Extracted data entries:
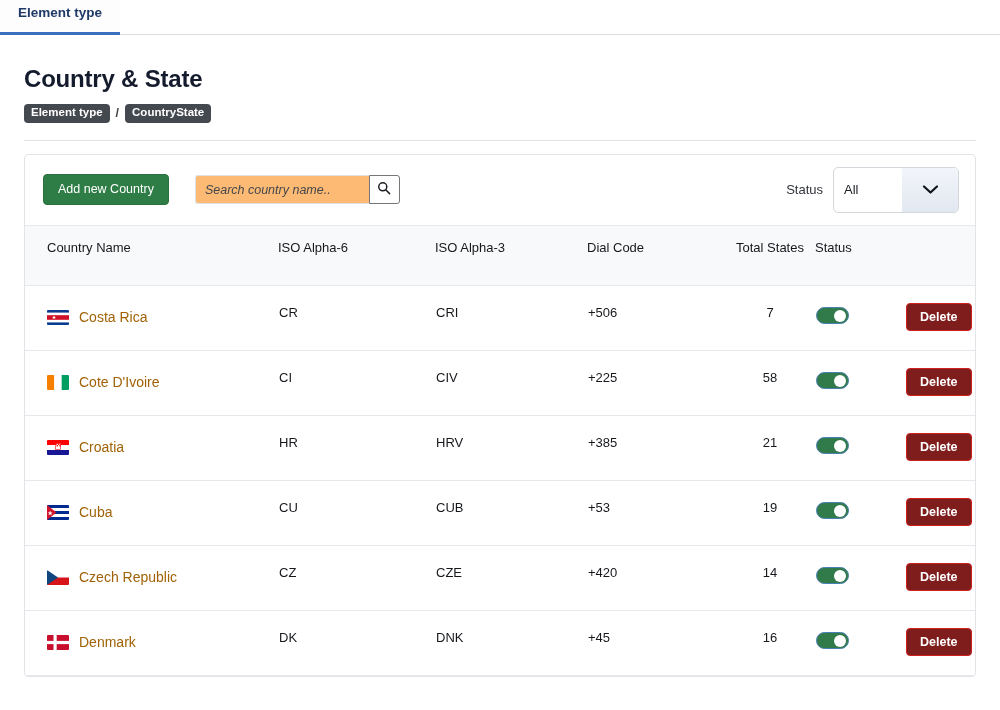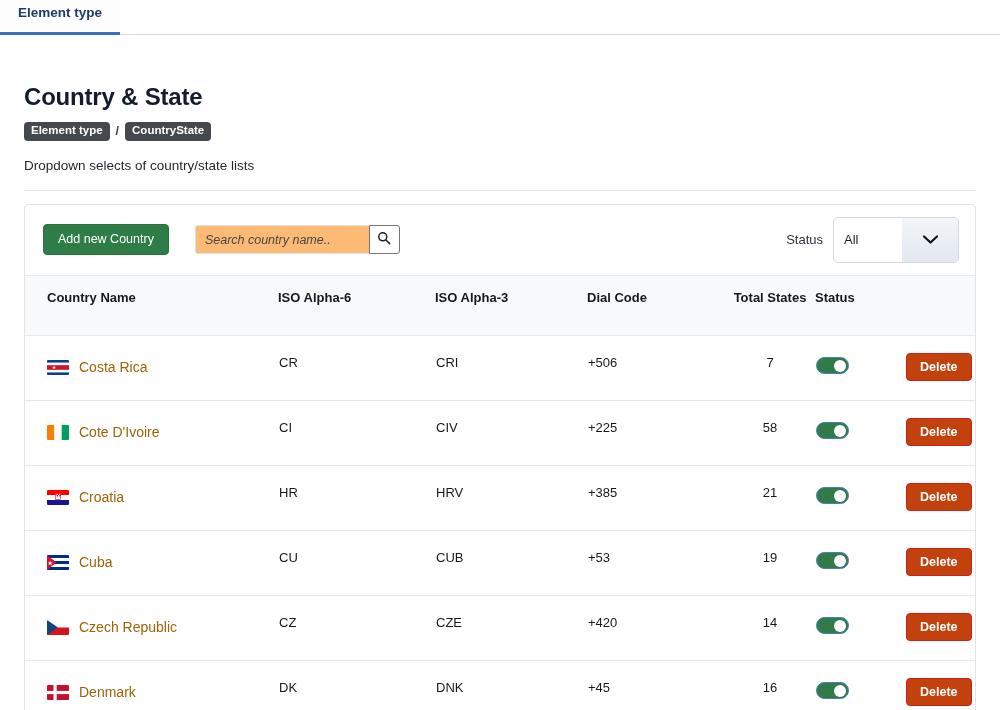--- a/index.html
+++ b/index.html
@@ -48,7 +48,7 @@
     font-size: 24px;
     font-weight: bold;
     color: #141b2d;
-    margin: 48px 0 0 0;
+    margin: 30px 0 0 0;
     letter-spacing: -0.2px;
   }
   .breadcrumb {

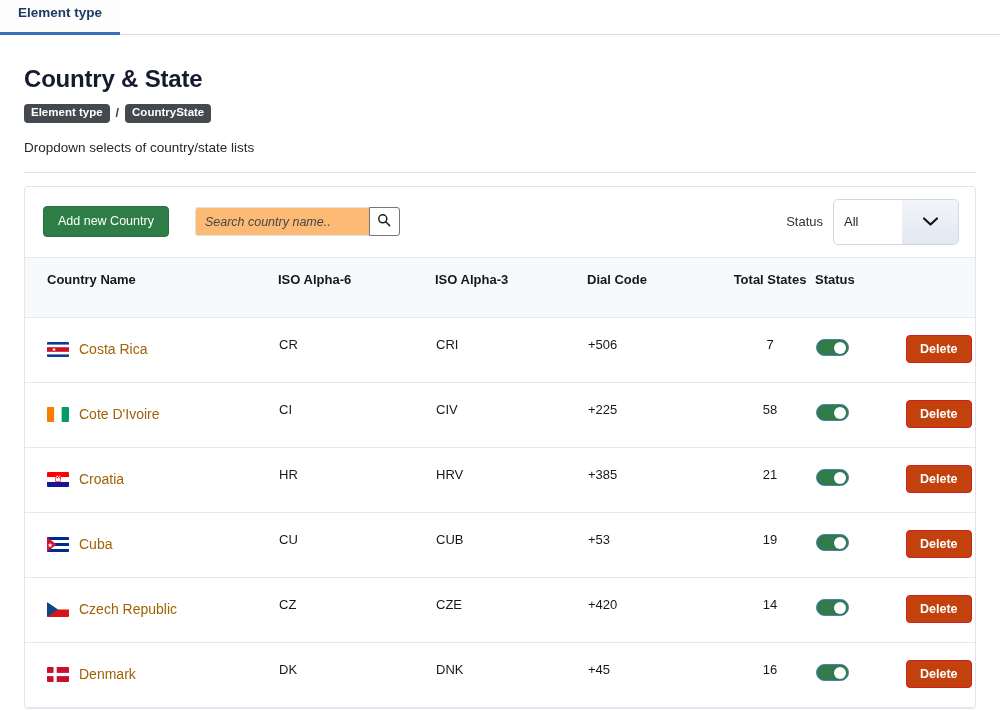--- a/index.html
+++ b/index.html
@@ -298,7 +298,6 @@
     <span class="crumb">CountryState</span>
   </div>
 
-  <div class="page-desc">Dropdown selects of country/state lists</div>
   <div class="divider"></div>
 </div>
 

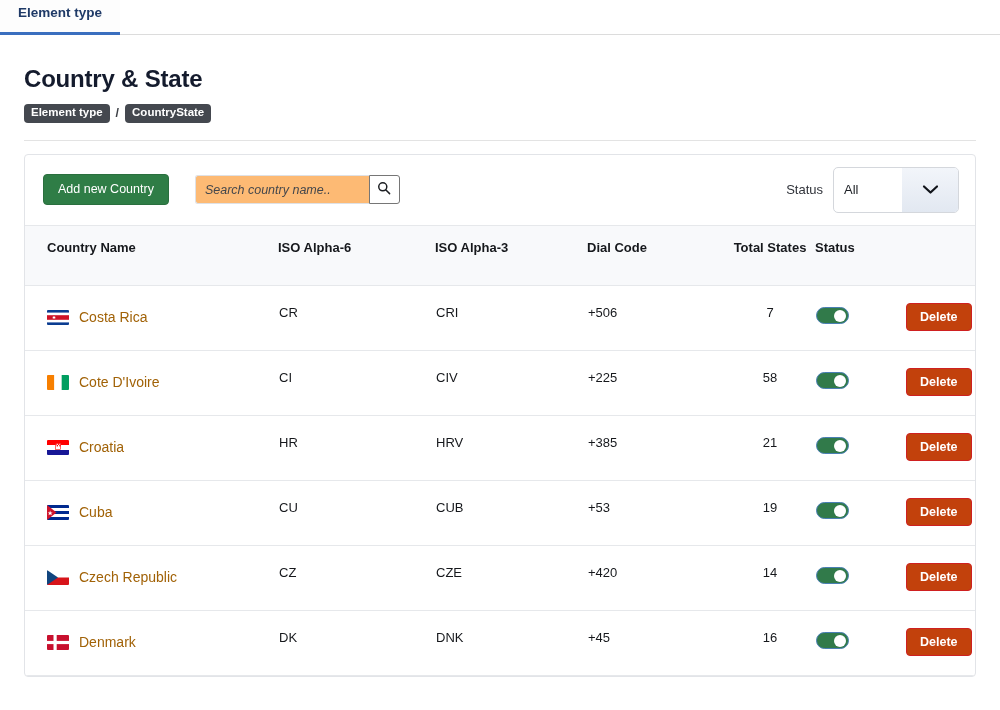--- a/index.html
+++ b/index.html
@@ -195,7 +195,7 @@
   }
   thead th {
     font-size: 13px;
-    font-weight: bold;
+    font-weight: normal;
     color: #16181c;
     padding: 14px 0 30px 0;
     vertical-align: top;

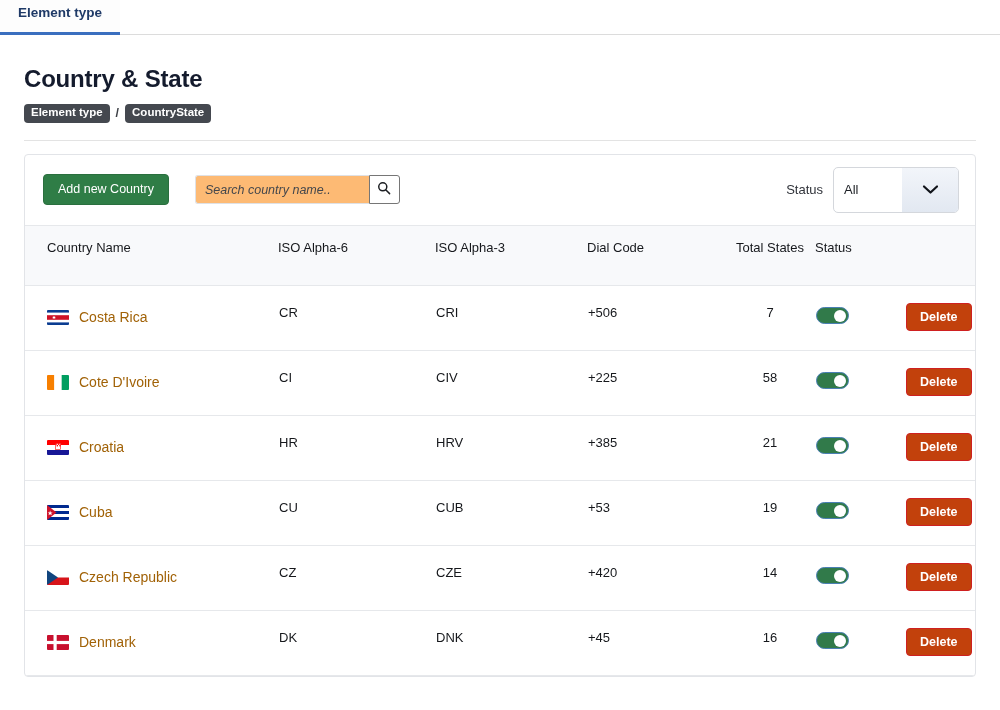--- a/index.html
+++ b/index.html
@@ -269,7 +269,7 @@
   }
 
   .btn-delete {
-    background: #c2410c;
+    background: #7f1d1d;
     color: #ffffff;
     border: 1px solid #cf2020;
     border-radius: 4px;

==

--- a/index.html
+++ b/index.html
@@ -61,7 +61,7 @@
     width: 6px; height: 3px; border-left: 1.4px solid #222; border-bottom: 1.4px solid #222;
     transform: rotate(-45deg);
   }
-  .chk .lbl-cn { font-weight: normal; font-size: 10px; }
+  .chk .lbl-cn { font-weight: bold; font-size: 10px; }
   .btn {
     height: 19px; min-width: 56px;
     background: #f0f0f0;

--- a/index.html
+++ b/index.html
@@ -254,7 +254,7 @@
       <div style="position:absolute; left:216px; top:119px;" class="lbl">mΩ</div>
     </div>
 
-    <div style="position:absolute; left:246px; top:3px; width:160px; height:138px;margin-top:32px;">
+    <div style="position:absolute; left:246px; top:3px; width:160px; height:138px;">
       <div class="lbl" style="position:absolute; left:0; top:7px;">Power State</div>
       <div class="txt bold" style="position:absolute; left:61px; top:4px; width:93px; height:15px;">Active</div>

§ **Problem to solve**:
Your reply should consist of one number: how many lines above contain the word "absolute".

§ **Answer section**:
5